-- Material for this task --
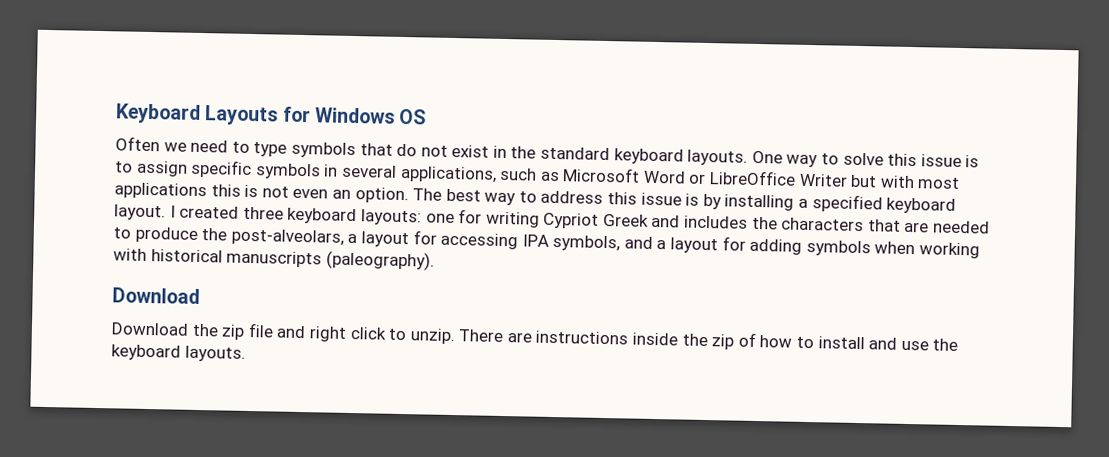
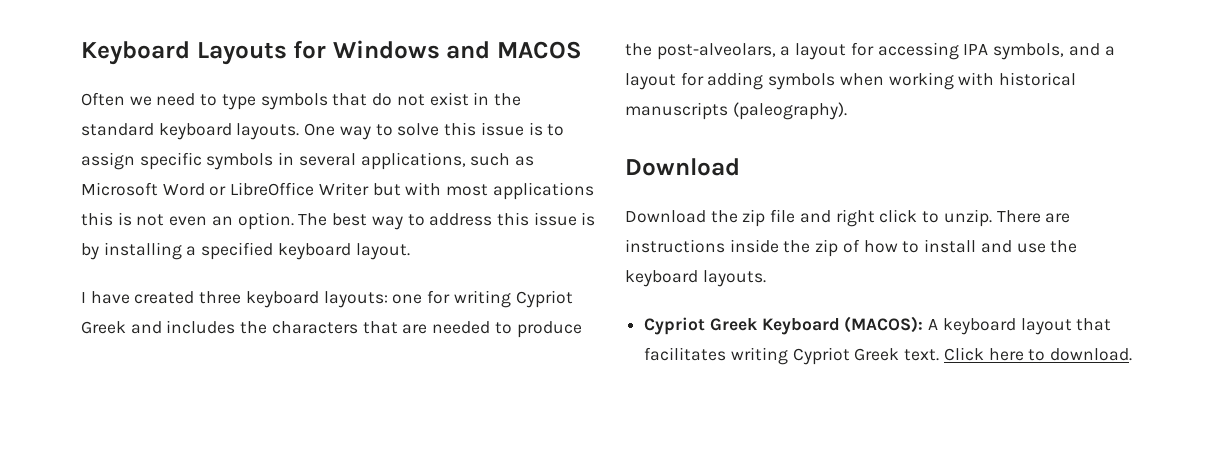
[399,108,427,125] OS -> [446,41,583,59] and MACOS
[169,205,176,218] I -> [81,291,130,304] // I have
(246, 353) none -> [644,316,1112,335] [644,347,1133,365] // Cypriot Greek Keyboard (MACOS): A keyboard layout that facilitates writing Cypriot Greek text. Click here to download.

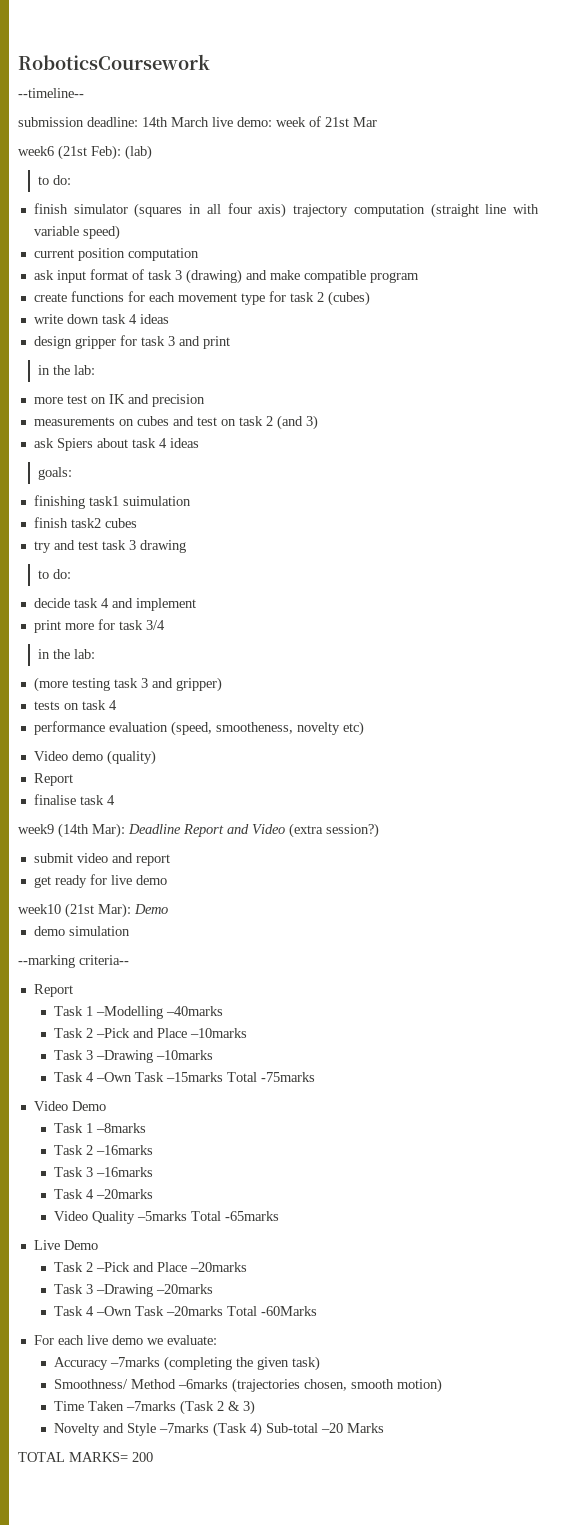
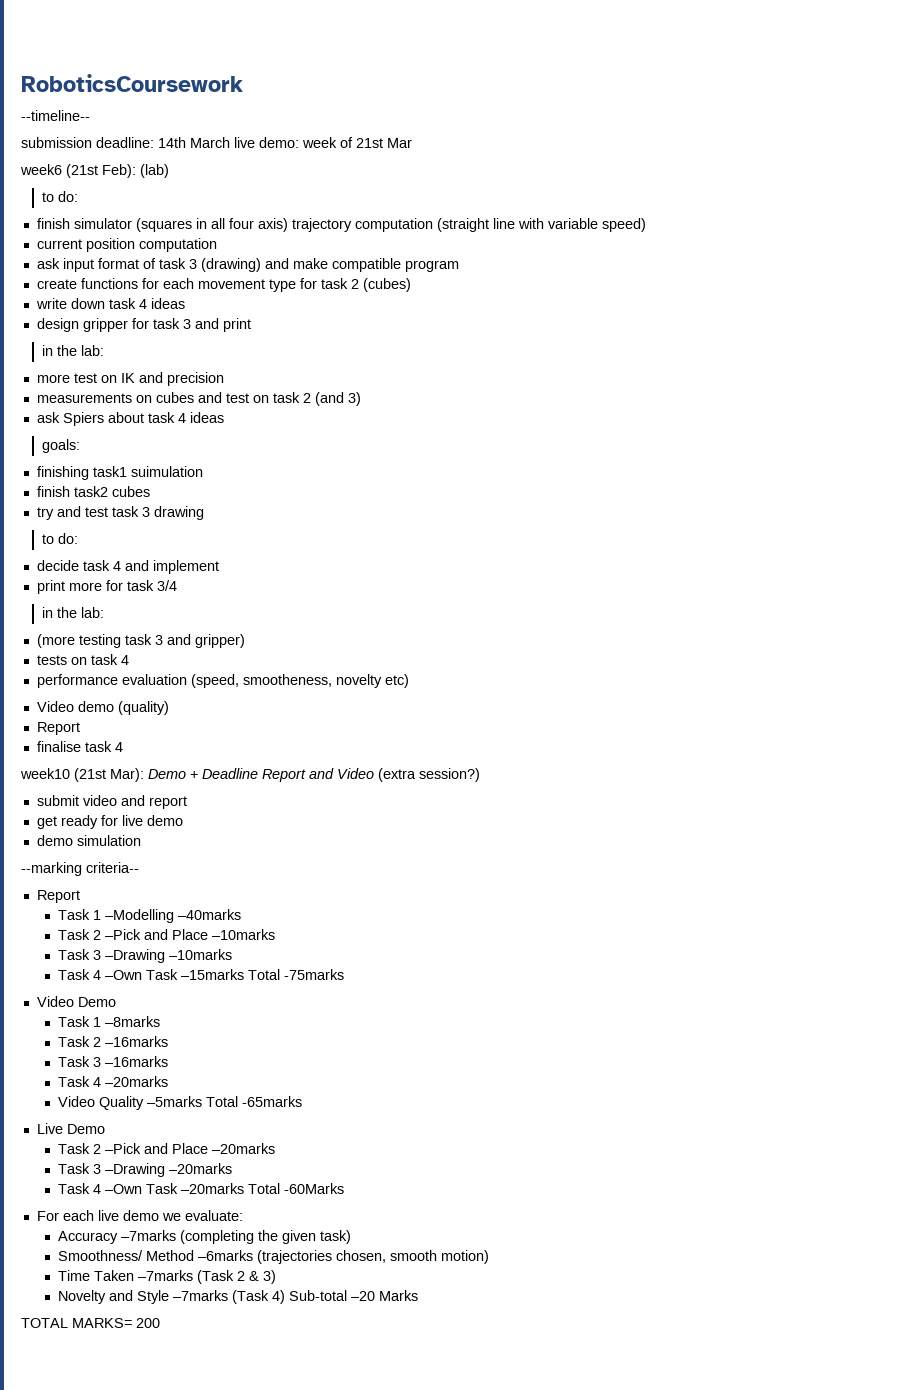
[18,823,125,838] week9 (14th Mar): -> [20,768,198,782] week10 (21st Mar): Demo +
[18,903,168,918] // week10 (21st Mar): Demo -> (183, 820) none

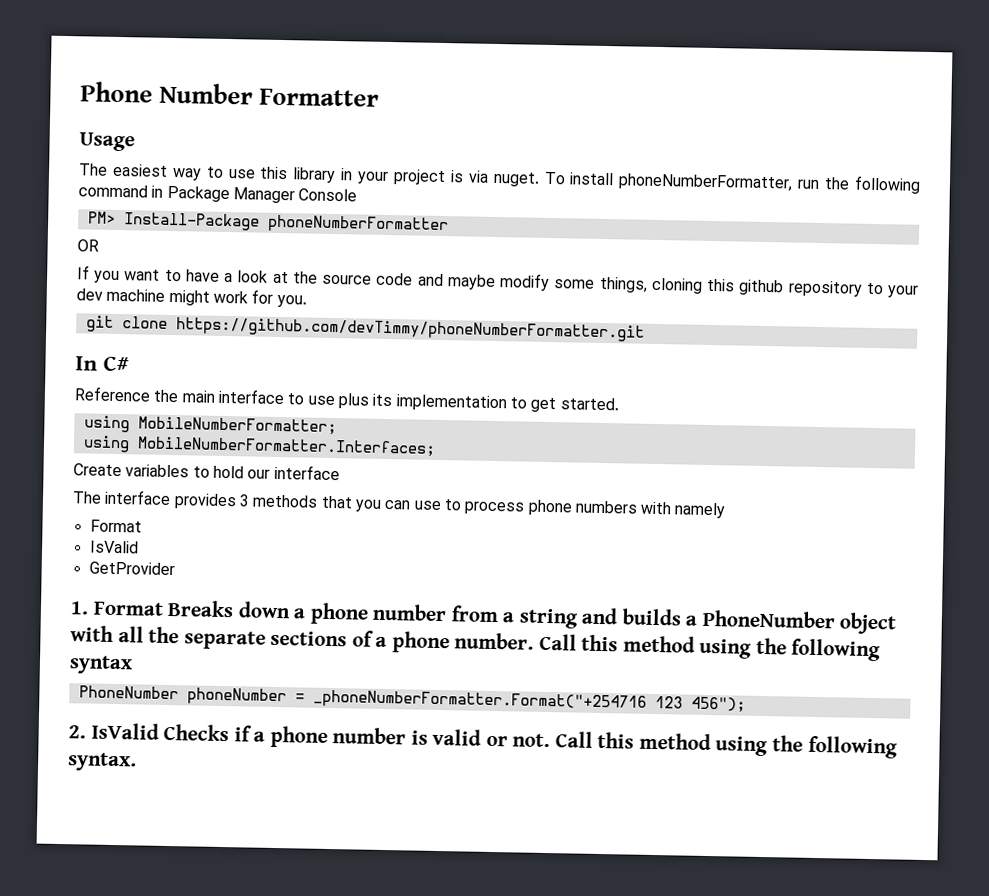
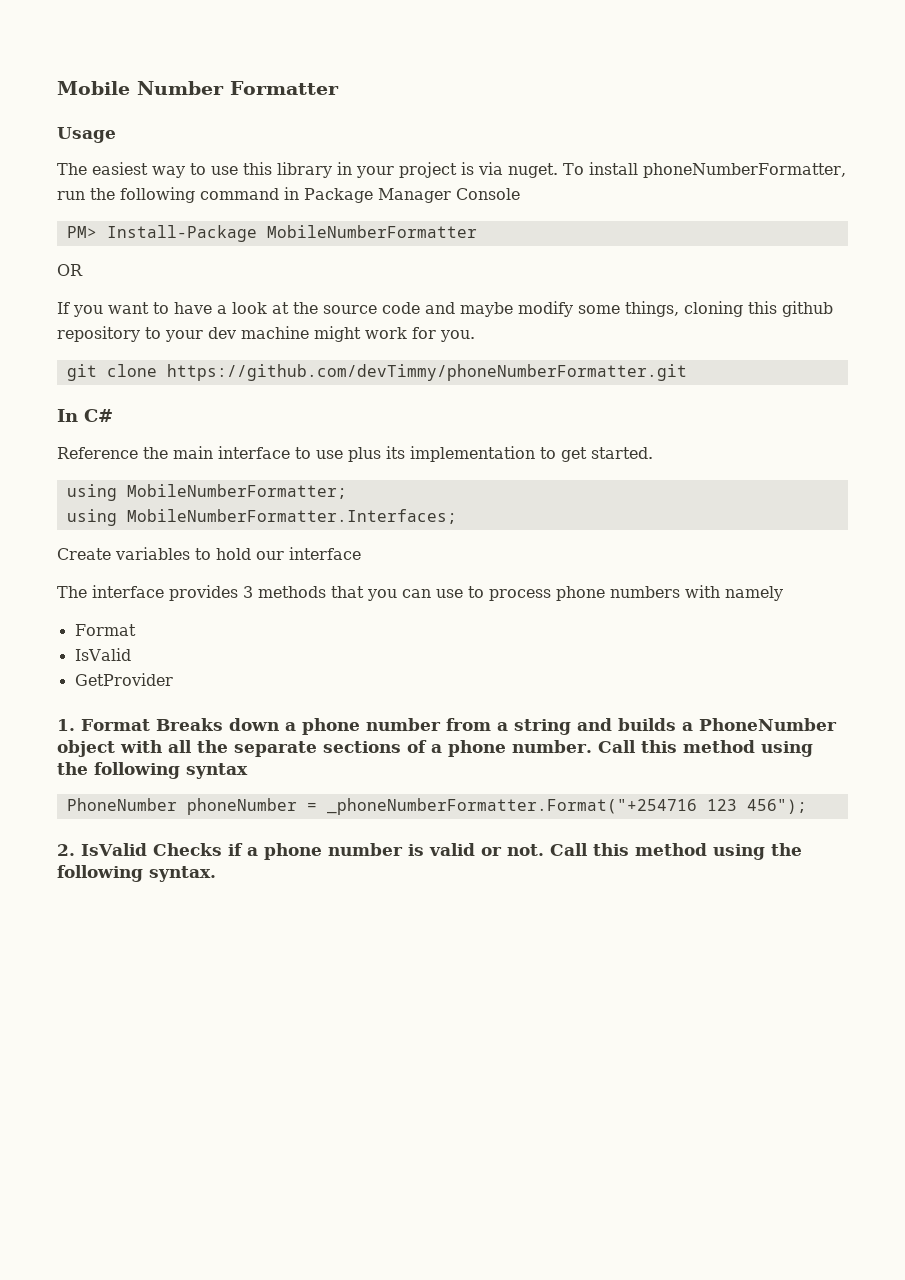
[80,81,153,103] Phone -> [57,81,130,95] Mobile
[266,214,449,235] phoneNumberFormatter -> [266,225,477,238] MobileNumberFormatter

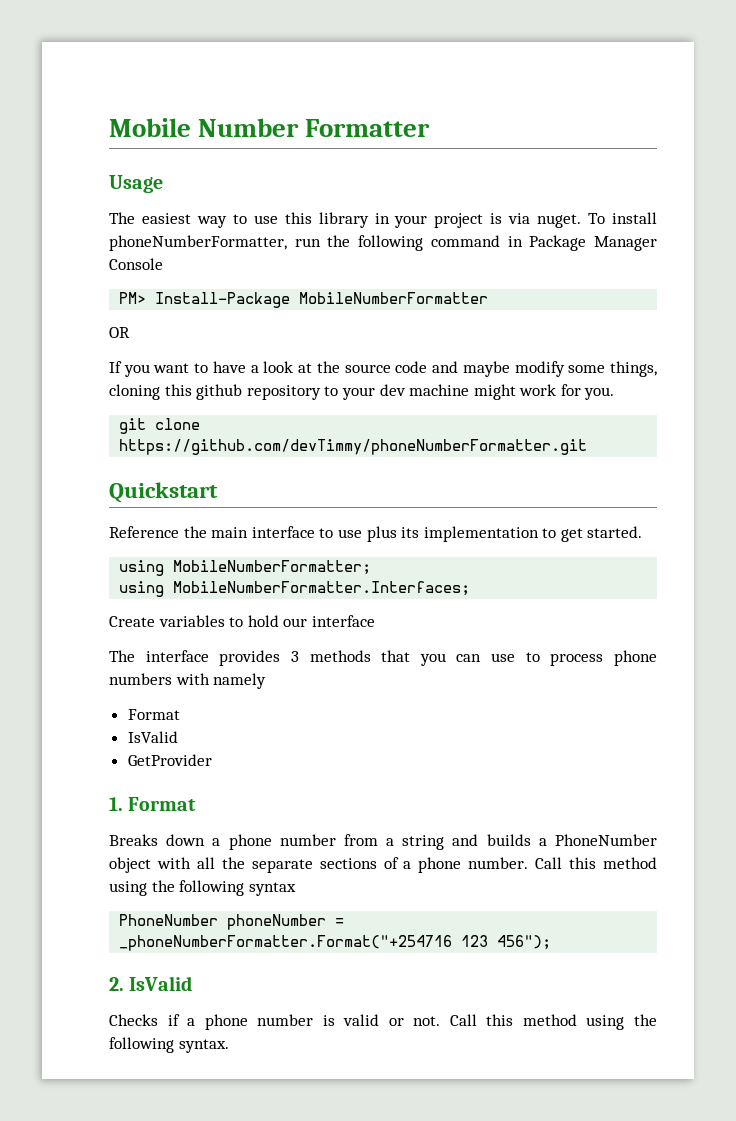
[57,409,113,422] In C# -> [109,482,218,503] Quickstart
(150, 725) none -> (197, 804) //
(147, 849) none -> (193, 983) //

-- Task item --
The reply should contain every line of the material exactly, and no images.

-- Response to this exercise --
[399,108,427,125] OS -> [446,41,583,59] and MACOS
[169,205,176,218] I -> [81,291,130,304] // I have
(246, 353) none -> [644,316,1112,335] [644,347,1133,365] // Cypriot Greek Keyboard (MACOS): A keyboard layout that facilitates writing Cypriot Greek text. Click here to download.

[18,823,125,838] week9 (14th Mar): -> [20,768,198,782] week10 (21st Mar): Demo +
[18,903,168,918] // week10 (21st Mar): Demo -> (183, 820) none

[80,81,153,103] Phone -> [57,81,130,95] Mobile
[266,214,449,235] phoneNumberFormatter -> [266,225,477,238] MobileNumberFormatter

[57,409,113,422] In C# -> [109,482,218,503] Quickstart
(150, 725) none -> (197, 804) //
(147, 849) none -> (193, 983) //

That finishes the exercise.